Methods.  Eighteen preterm infants at gestational ages from 28 to 33 weeks and birth weights of 890 to 1680 g were enrolled in the study. Nine preterm infants received caffeine therapy, and 9 served as a control group. Oxygen consumption and energy expenditure were examined before, during, and after caffeine treatment.

Results.  Oxygen consumption increased significantly from 7.0 ± 0.9 before caffeine to 8.8 ± 0.7 mL/kg/min after 48 hours of caffeine therapy, and energy expenditure increased from 2.1 ± 0.3 to 3.0 ± 0.2 kcal/kg/hour. During the observation period of 4 weeks of caffeine treatment, oxygen consumption increased significantly in the caffeine group compared with the control patients. In the caffeine group, a lower environmental temperature was sufficient to maintain a normal body temperature. With similar caloric intake in both groups during the study period, daily weight gain in the control group was significantly higher (21 ± 4 vs 42 ± 2 g/d). None of the other parameters recorded changed during caffeine therapy.

Conclusion.  Long-term administration of caffeine in preterm infants is associated with an increase in oxygen consumption and with a reduction of weight gain. This may have implications for clinical practice as nutritional regimens need to be adjusted during this therapy.  Key words:  oxygen consumption, caffeine, apnea, preterm.

Frequent and prolonged episodes of apnea are common in very low birth weight (VLBW) infants; the incidence and severity increase at lower gestational ages. A number of etiologic theories have been considered for central, obstructive, and mixed forms of apnea, although the pathogenesis is not understood clearly. Many preterm infants are treated with methylxanthines (caffeine, theophylline), which have been reported to stimulate breathing efforts and have been used in clinical practice to reduce apnea since the early 1970s. Theophylline and caffeine are now among the most commonly prescribed drugs in neonatal intensive care.¹ The efficacy and therapeutic advantages of caffeine (1,3,7-trimethylxanthine) in preterm infants with idiopathic apnea have been evaluated and recommended by many groups.^2-4 It is not known how the drug acts. A direct and generalized excitation of the central nervous system has been suggested and associated with an increased chemoreceptor responsiveness, based on increased breathing responses to CO₂.⁵ Common side effects including tachycardia, agitation, and vomiting occur in 10% to 20% of infants who are treated with methylxanthines.^3,6 Methylxanthines have been adopted as a common treatment for apnea of prematurity without evaluation of their long-term consequences and safety. The administration of methylxanthines in adults and experimental animals has been proposed as a means of promoting and maintaining weight loss by increasing energy expenditure (EE), because they have thermogenetic effects.^7,8 Little is known about the long-term effects of caffeine on growth and metabolic rate in VLBW infants.

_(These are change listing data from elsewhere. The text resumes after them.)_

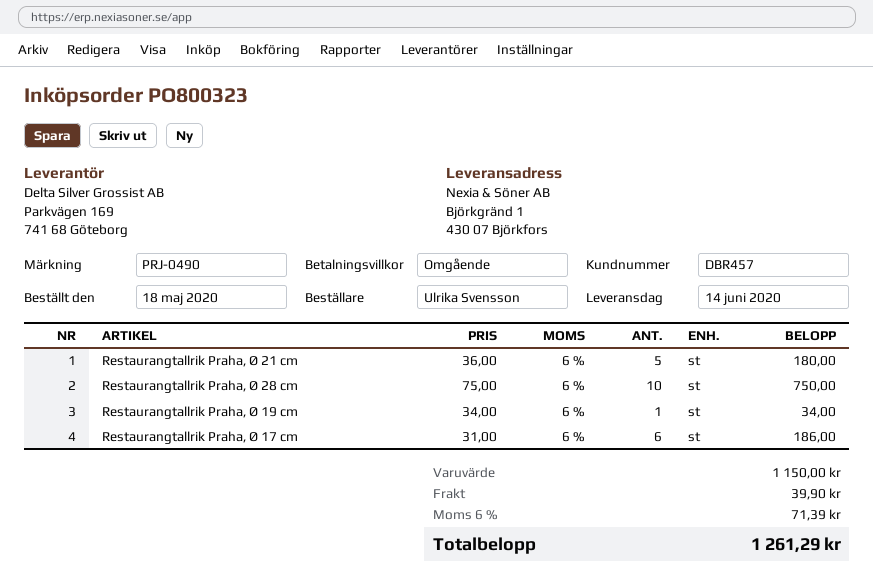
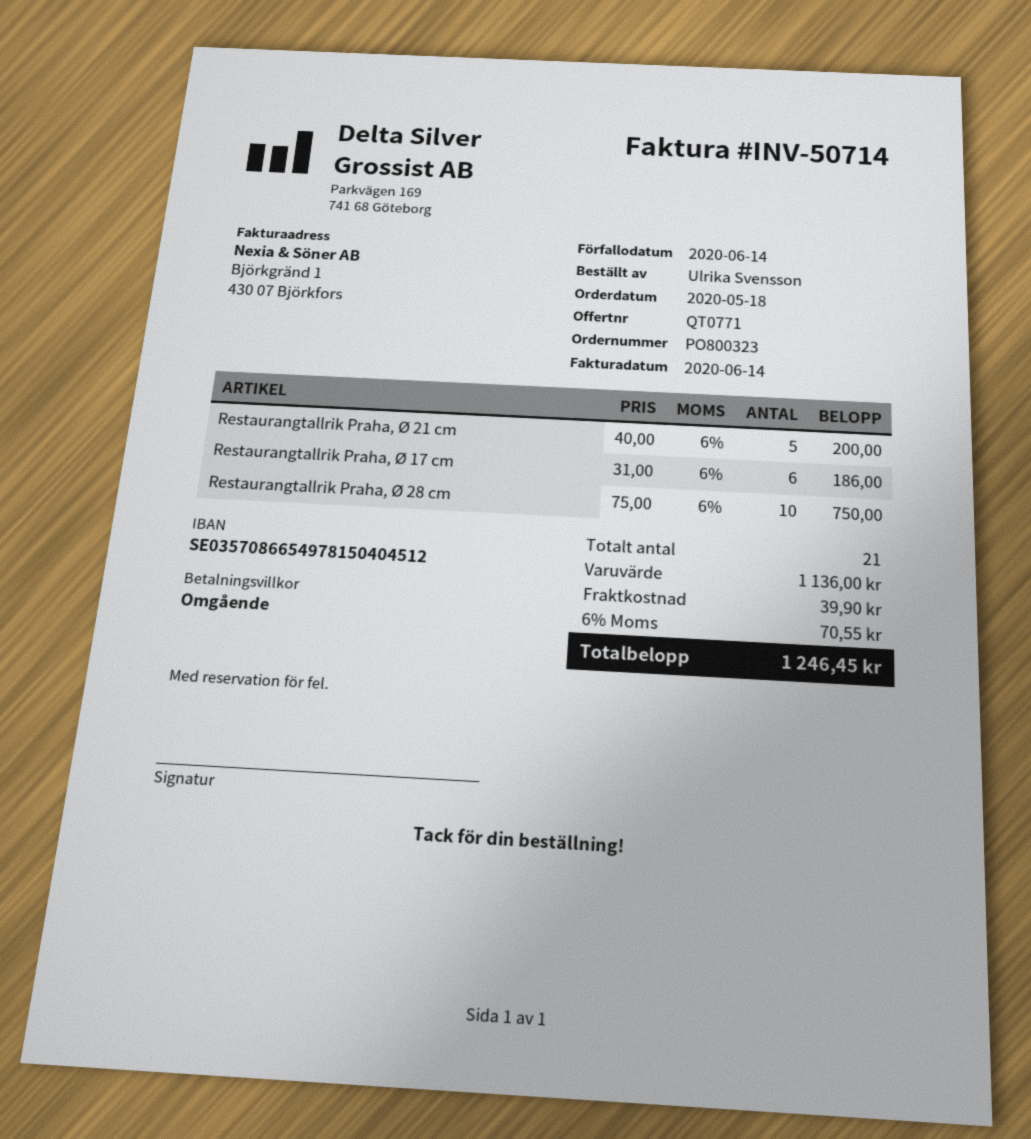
Restaurangtallrik Praha, Ø 21 cm: 5 x 36.00 = 180.00 -> 5 x 40.00 = 200.00
Restaurangtallrik Praha, Ø 19 cm: 1 x 34.00 = 34.00 -> none
subtotal: 1150.00 -> 1136.00
tax: 6% = 71.39 -> 6% = 70.55
total: 1261.29 -> 1246.45

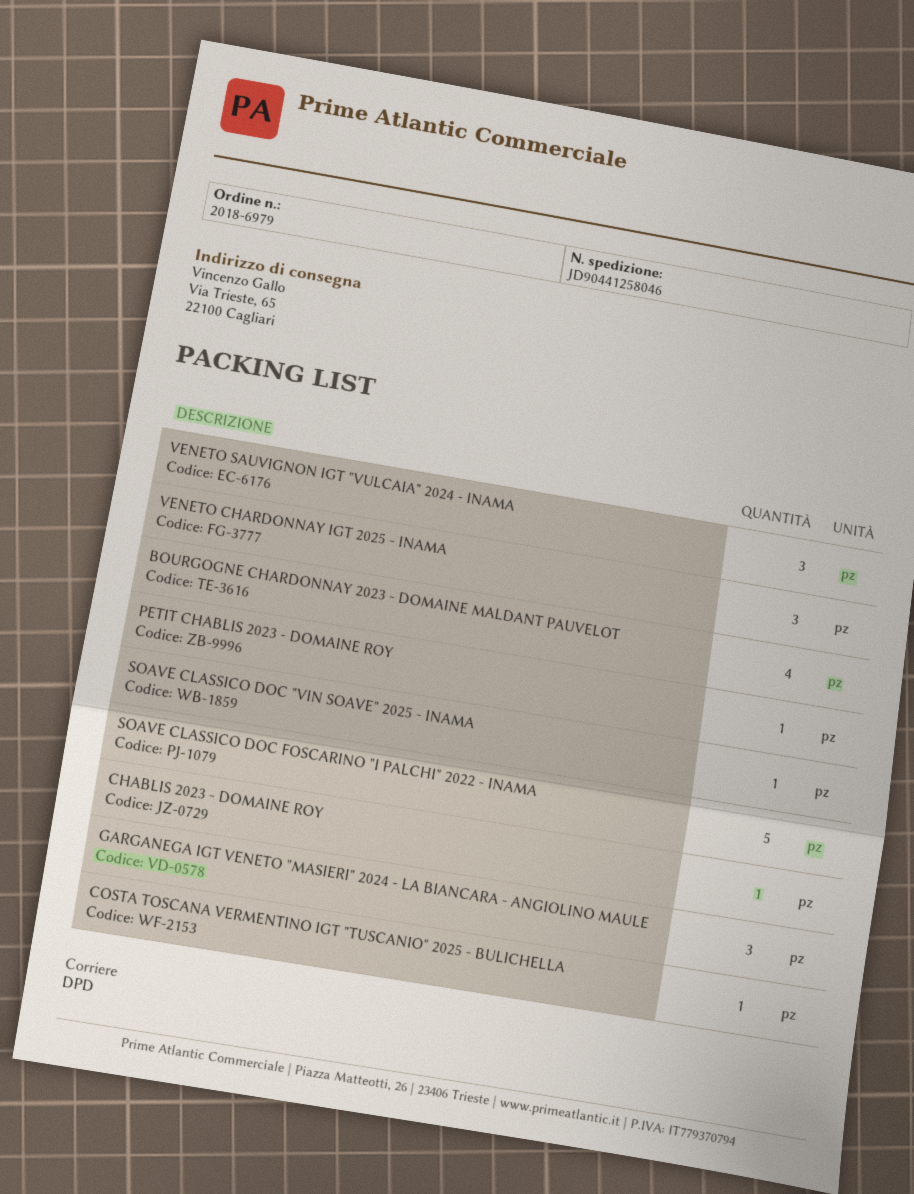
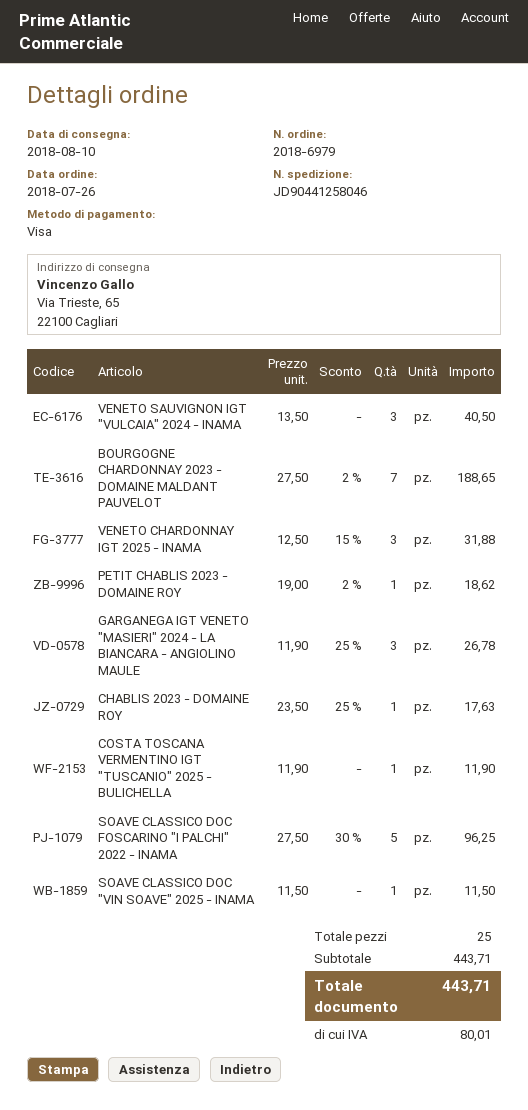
BOURGOGNE CHARDONNAY 2023 - DOMAINE MALDANT PAUVELOT: 4 -> 7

This study was designed to measure oxygen consumption (O₂) and carbon dioxide production (CO₂) by indirect calorimetry before, during, and after caffeine treatment in preterm infants, because any observed long-term changes in O₂ may influence the metabolic rate and reduce growth in VLBW infants. Changes in metabolic rate resulting from therapeutic doses of caffeine have not been measured in preterm infants before.

	PATIENTS AND METHODS

Eighteen spontaneously breathing VLBW infants at gestational ages from 28 to 33 weeks (median: 30 weeks) were enrolled in the observation study. Nine infants received caffeine treatment for severe idiopathic apnea and were compared with a control group of 9 infants, matched for age and weight, with apnea but without caffeine therapy. In all infants, a first 45-minute series of indirect calorimetry (O₂ and CO₂) measurements was started in the first week of life and before caffeine treatment, and a second set of measurements was performed 48 hours after starting caffeine therapy. These tests were repeated under identical conditions every week, over a 4-week period. Finally, 6 days after stopping the caffeine therapy, indirect calorimetry was repeated.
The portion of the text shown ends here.